Недавно, просматривая англоязычный интернет-журнал японского экономического медиа-гиганта Nikkei Asia, я обратил внимание на то, как это издание представляет себя публике: ни много ни мало The Voice of the Asian Age, или «Голос Азиатского века». Очевидно, веку присвоено именно такое название, потому что у Азии сегодня самый быстрый и стабильный экономический рост, который ведет к усилению ее позиций в мировой экономике и политике.

Но, если быть точным, это относится не ко всей Азии, а к группе ее ведущих стран во главе с Китаем. И вообще – достаточно ли только одного и именно этого критерия? На мой взгляд, критериев должно быть больше. Кроме того, они должны быть скорее статическими, нежели динамическими. Иными словами, страна или группа стран, которой мы «отдаем» нынешний век, должна уже что-то «иметь».

Я предлагаю опираться на четыре базовых критерия, по которым страна или группа стран, чье имя мы присваиваем веку, должна занимать первое или одно из первых мест в мире:

1) экономическая мощь;

2) военная сила;

3) степень внешнеполитического влияния, в том числе способность побуждать или заставлять другие государства и регионы действовать согласно ее целям и интересам;

4) положительный имидж в глазах значительной части жителей планеты, который создают высокий уровень экономического развития, привлекательность экономической и политической моделей, а также «мягкая сила», то есть притягательность и популярность культуры и ценностей.

Чтобы назвать век именем той или иной страны или группы стран, они должны отвечать всем четырем критериям.

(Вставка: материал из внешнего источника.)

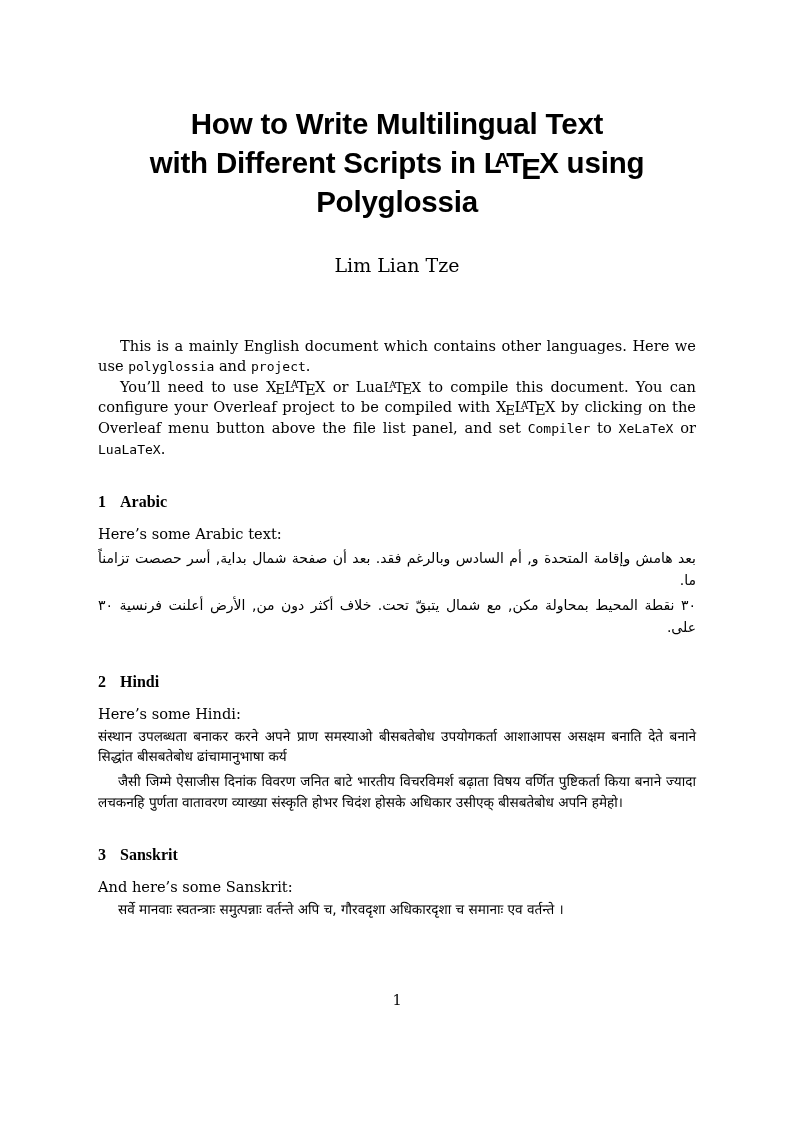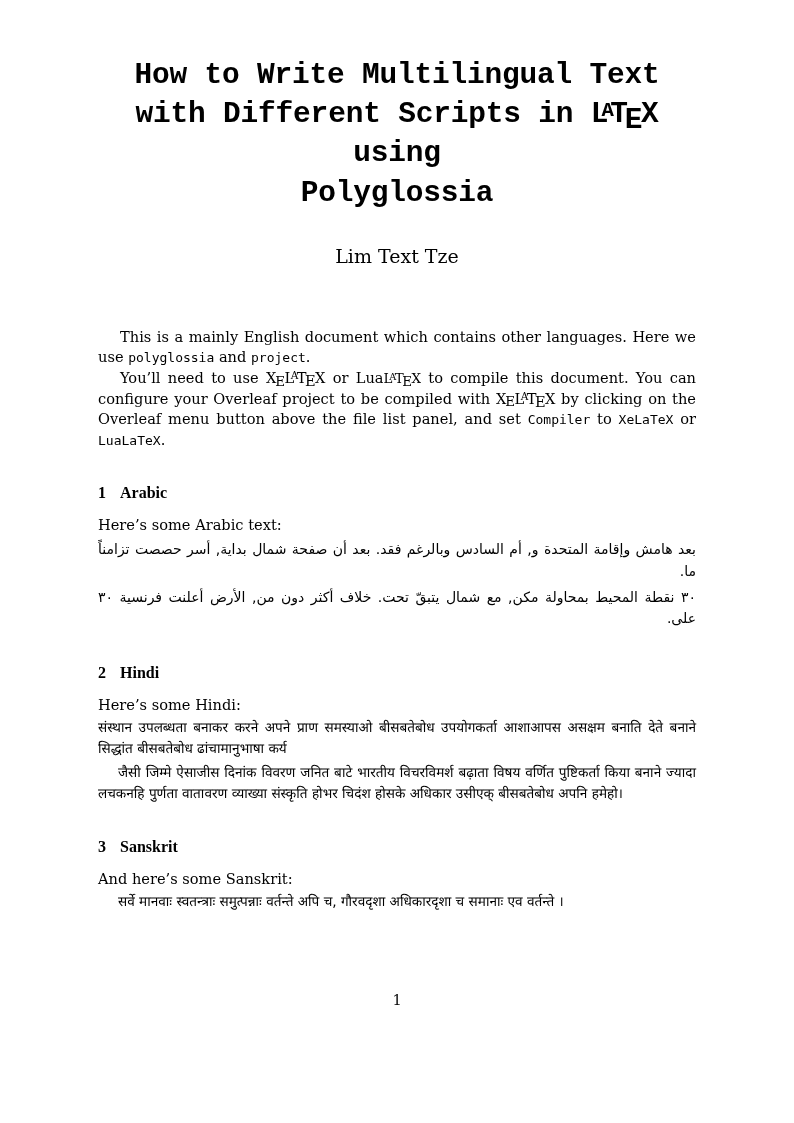--- a/index.html
+++ b/index.html
@@ -25,9 +25,9 @@
     padding: 0 98px;
   }
   .title {
-    margin-top: 56px;
+    margin-top: 104px;
     text-align: center;
-    font-family: Liberation Mono, monospace;
+    font-family: Liberation Sans, sans-serif;
     font-weight: bold;
     font-size: 29.5px;
     line-height: 1.33;

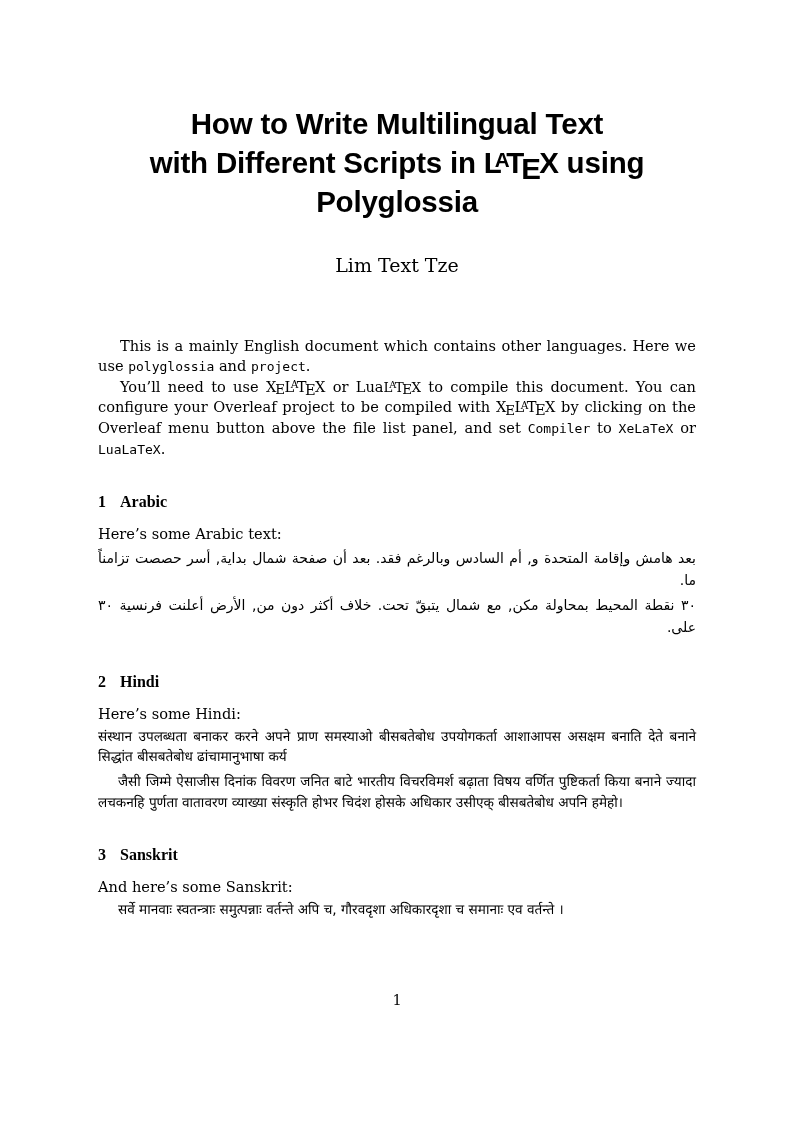--- a/index.html
+++ b/index.html
@@ -134,7 +134,7 @@
     <div>Polyglossia</div>
   </div>
 
-  <div class="author">Lim Text Tze</div>
+  <div class="author">Lim Lian Tze</div>
 
   <div class="body-text">
     <p class="indent"><span>This is a mainly English document which contains other languages. Here we use </span><code class="tt">polyglossia</code><span> and </span><code class="tt">project</code><span>.</span></p>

Скажем, может быть так, что военная мощь обеспечивает политическое влияние в мире, но слабая гражданская экономика и бедность значительной части населения не только ограничивают мировое экономическое влияние, но и создают негативный международный имидж – особенно если к этому прибавляются слабые государственные институты, коррупция и бюрократизм. Такая страна не может претендовать на то, чтобы век называли ее именем. Это же касается экономически мощных и богатых держав, которые не имеют значительного влияния на мировой политической арене.

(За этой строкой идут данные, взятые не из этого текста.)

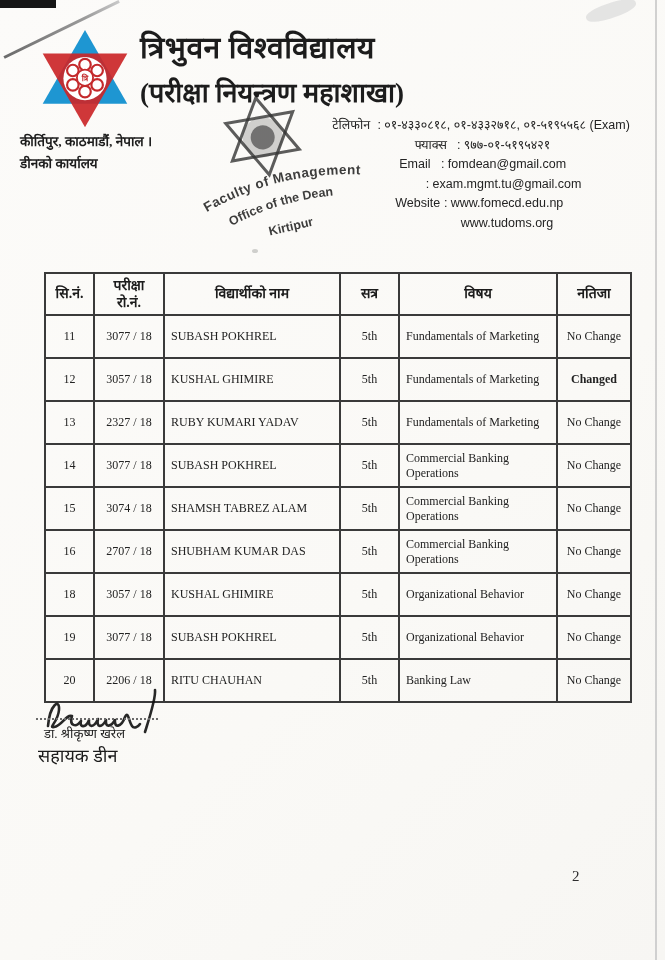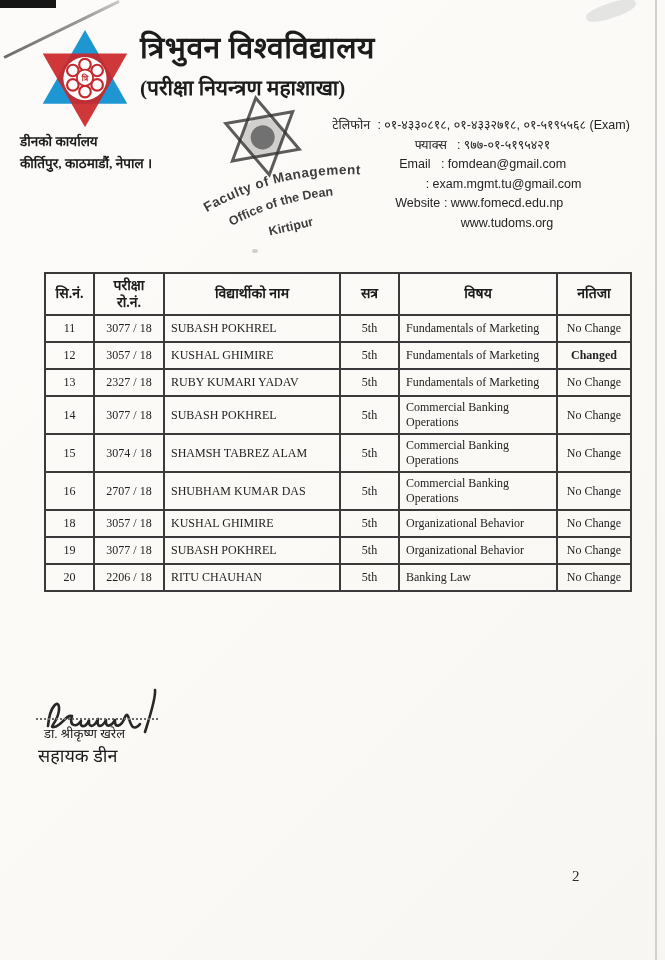--- a/index.html
+++ b/index.html
@@ -26,7 +26,7 @@
   .title-block { position:absolute; left:140px; top:26px; width:420px; text-align:left; }
   .u-title { font-size:30px; font-weight:700; letter-spacing:.5px; }
   .f-title { font-size:16px; font-weight:700; margin-top:7px; }
-  .d-title { font-size:21px; font-weight:600; margin-top:6px; }
+  .d-title { font-size:27px; font-weight:600; margin-top:6px; }
   .contact-block { position:absolute; left:296px; top:116px; width:366px;
     font-family:"Liberation Sans", sans-serif; font-size:12.5px; line-height:19.5px; color:#232323;text-align:center; }
   .c-row { white-space:nowrap; }

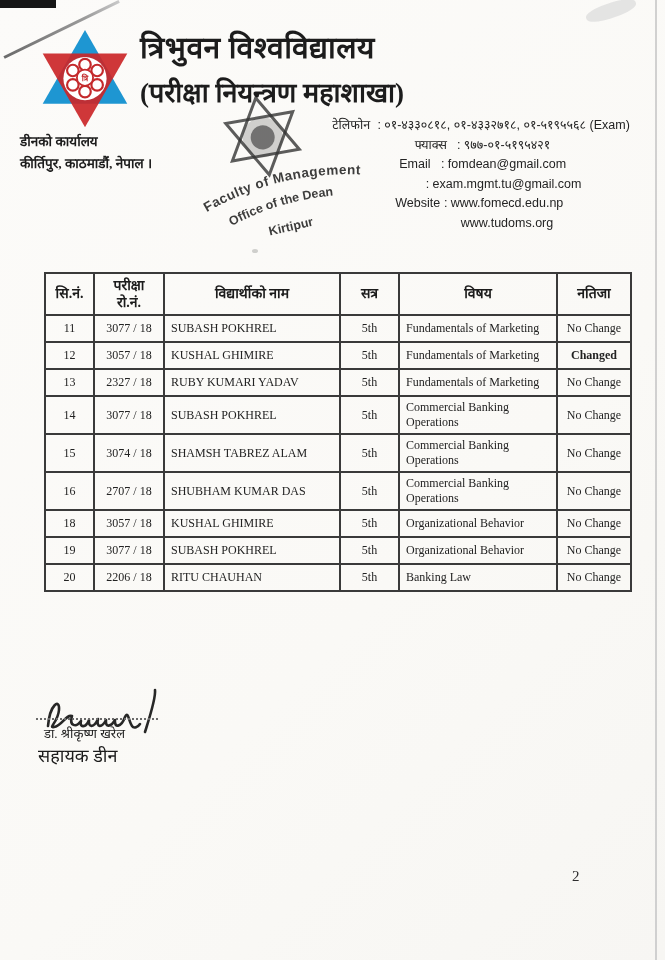--- a/index.html
+++ b/index.html
@@ -89,8 +89,8 @@
   </div>
 
   <div class="office-block">
+    <div>कीर्तिपुर, काठमाडौं, नेपाल ।</div>
     <div>डीनको कार्यालय</div>
-    <div>कीर्तिपुर, काठमाडौं, नेपाल ।</div>
   </div>
 
   <div class="title-block">

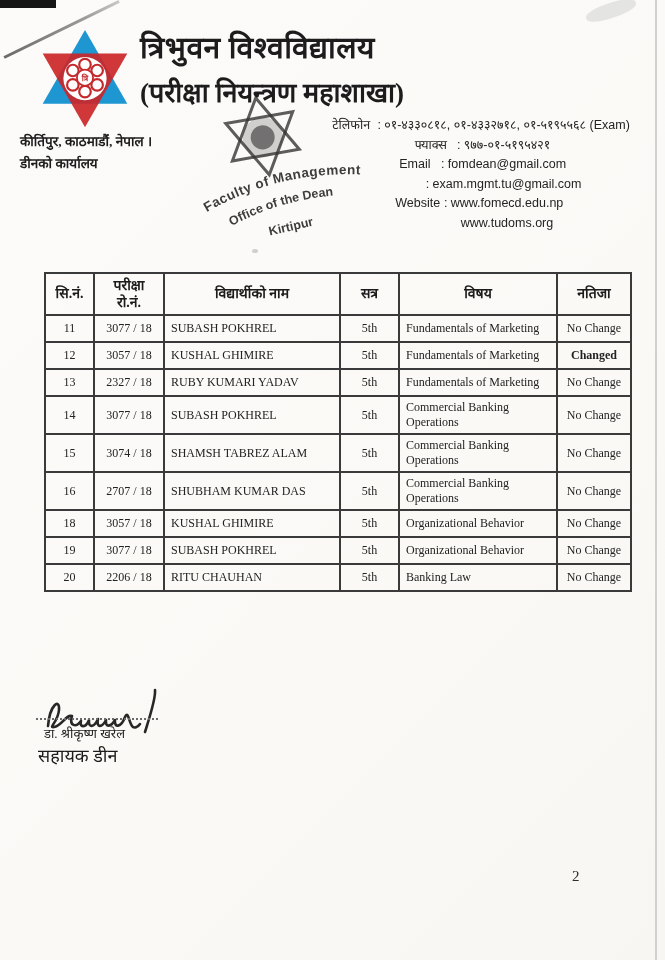--- a/index.html
+++ b/index.html
@@ -44,7 +44,7 @@
   table.results th, table.results td { border:2px solid #3a3a3a; }
   table.results th { height:42px; font-size:14px; font-weight:700; text-align:center;
     vertical-align:middle; white-space:pre-line; line-height:1.25; }
-  table.results td { height:27px; font-size:12px; line-height:1.25; vertical-align:middle;
+  table.results td { height:43px; font-size:12px; line-height:1.25; vertical-align:middle;
     padding:3px 6px; color:#222; }
   td.c-center { text-align:center; }
   td.c-left { text-align:left; padding-left:9px; }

Кроме того, мировой лидер должен отвечать вышеназванным критериям перманентно или в долгосрочном плане, а не только на коротких отрезках времени. По сумме этих критериев ХХ век определенно был веком Америки. А век XXI? Попробуем разобраться.

Выше мы уже проанализировали рейтинги стран по величине валового внутреннего продукта. Именно ВВП в концентрированном виде отражает экономическую мощь страны. Для военной мощи существуют свои количественные показатели, такие, как численность вооруженных сил, количество единиц ключевых видов боевой техники, военный бюджет. Мы воспользуемся рейтингами, которые публикует независимый портал GlobalFirepower.com на основе анализа огромного массива статистических и информационных источников.

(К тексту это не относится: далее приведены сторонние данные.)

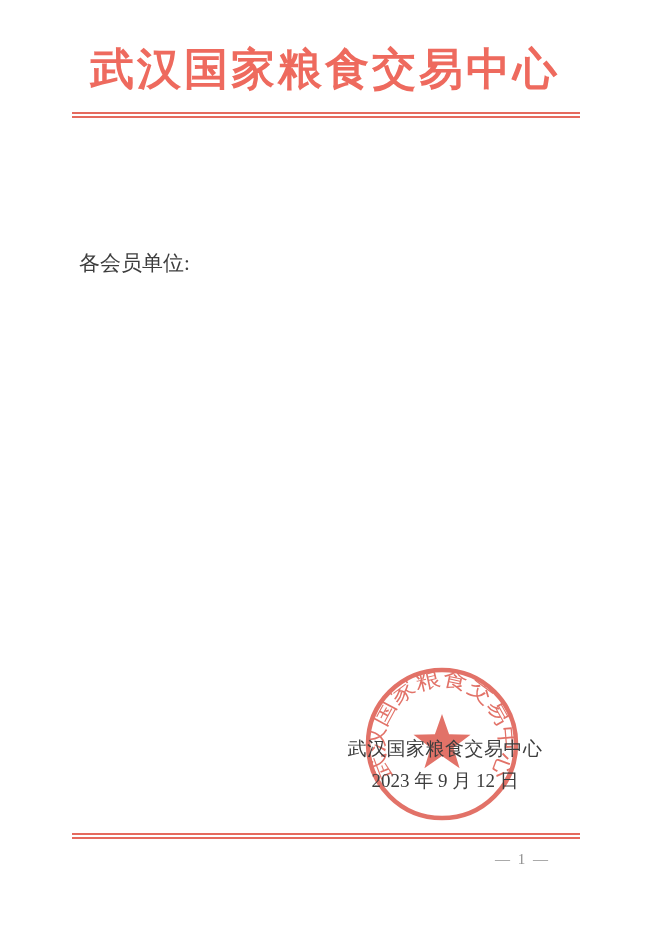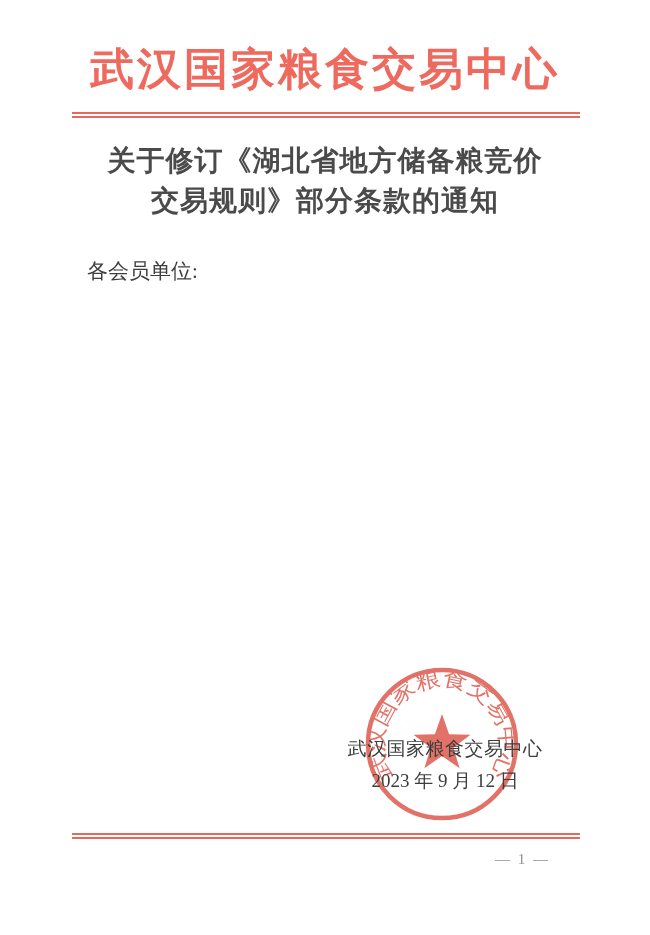--- a/index.html
+++ b/index.html
@@ -101,10 +101,6 @@
 
   <div class="red-rule rule-top"></div>
 
-  <div class="doc-title">
-    <div>关于修订《湖北省地方储备粮竞价</div>
-    <div>交易规则》部分条款的通知</div>
-  </div>
 
   <div class="body-text">
     <p>各会员单位:</p>

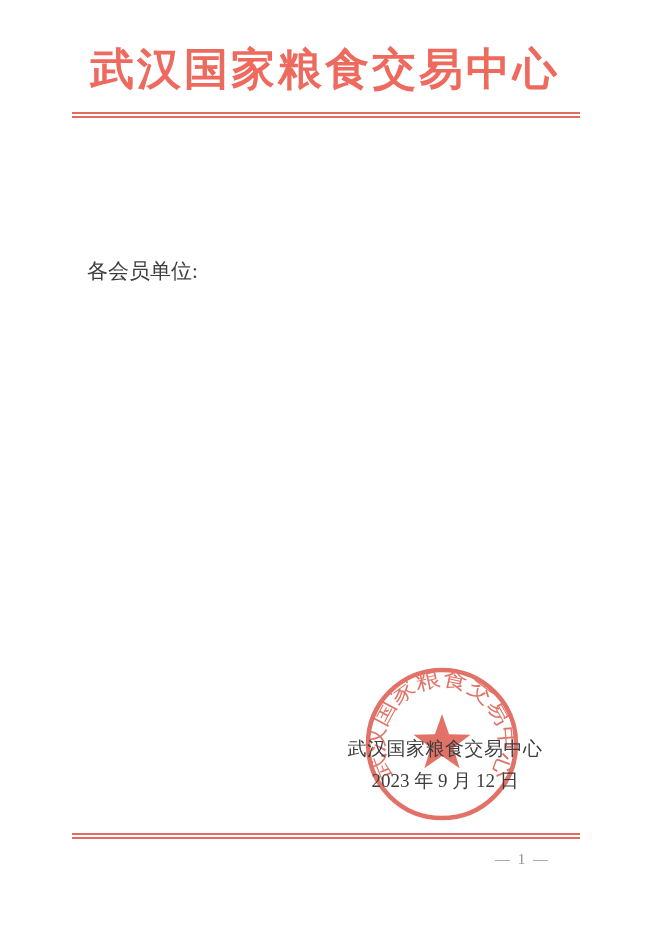--- a/index.html
+++ b/index.html
@@ -61,7 +61,7 @@
     text-align: justify;
     color: #3d3d3d;
   }
-  .body-text p { margin: 12px; }
+  .body-text p { margin: 4px; }
   .body-text p.indent { text-indent: 2em; }
   .seal {
     position: absolute;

А вот для измерения уровня внешнеполитического влияния и степени привлекательности стран для жизни строгих и объективных количественных показателей не существует. Поэтому опираться будем на результаты двух опросов: сначала тех, кто имеет прямое или косвенное отношение к сфере международной политики, а потом жителей пяти континентов, представляющих разные слои населения.

Итак. Первая пятерка стран, обладающих наибольшей военной силой[165], согласно рейтингам GlobalFirepower.com на январь 2022 года, выглядела так: США (индекс 0,0453), Россия (0,0501), Китай (0,0511), Индия (0,0979), Япония (0,1195).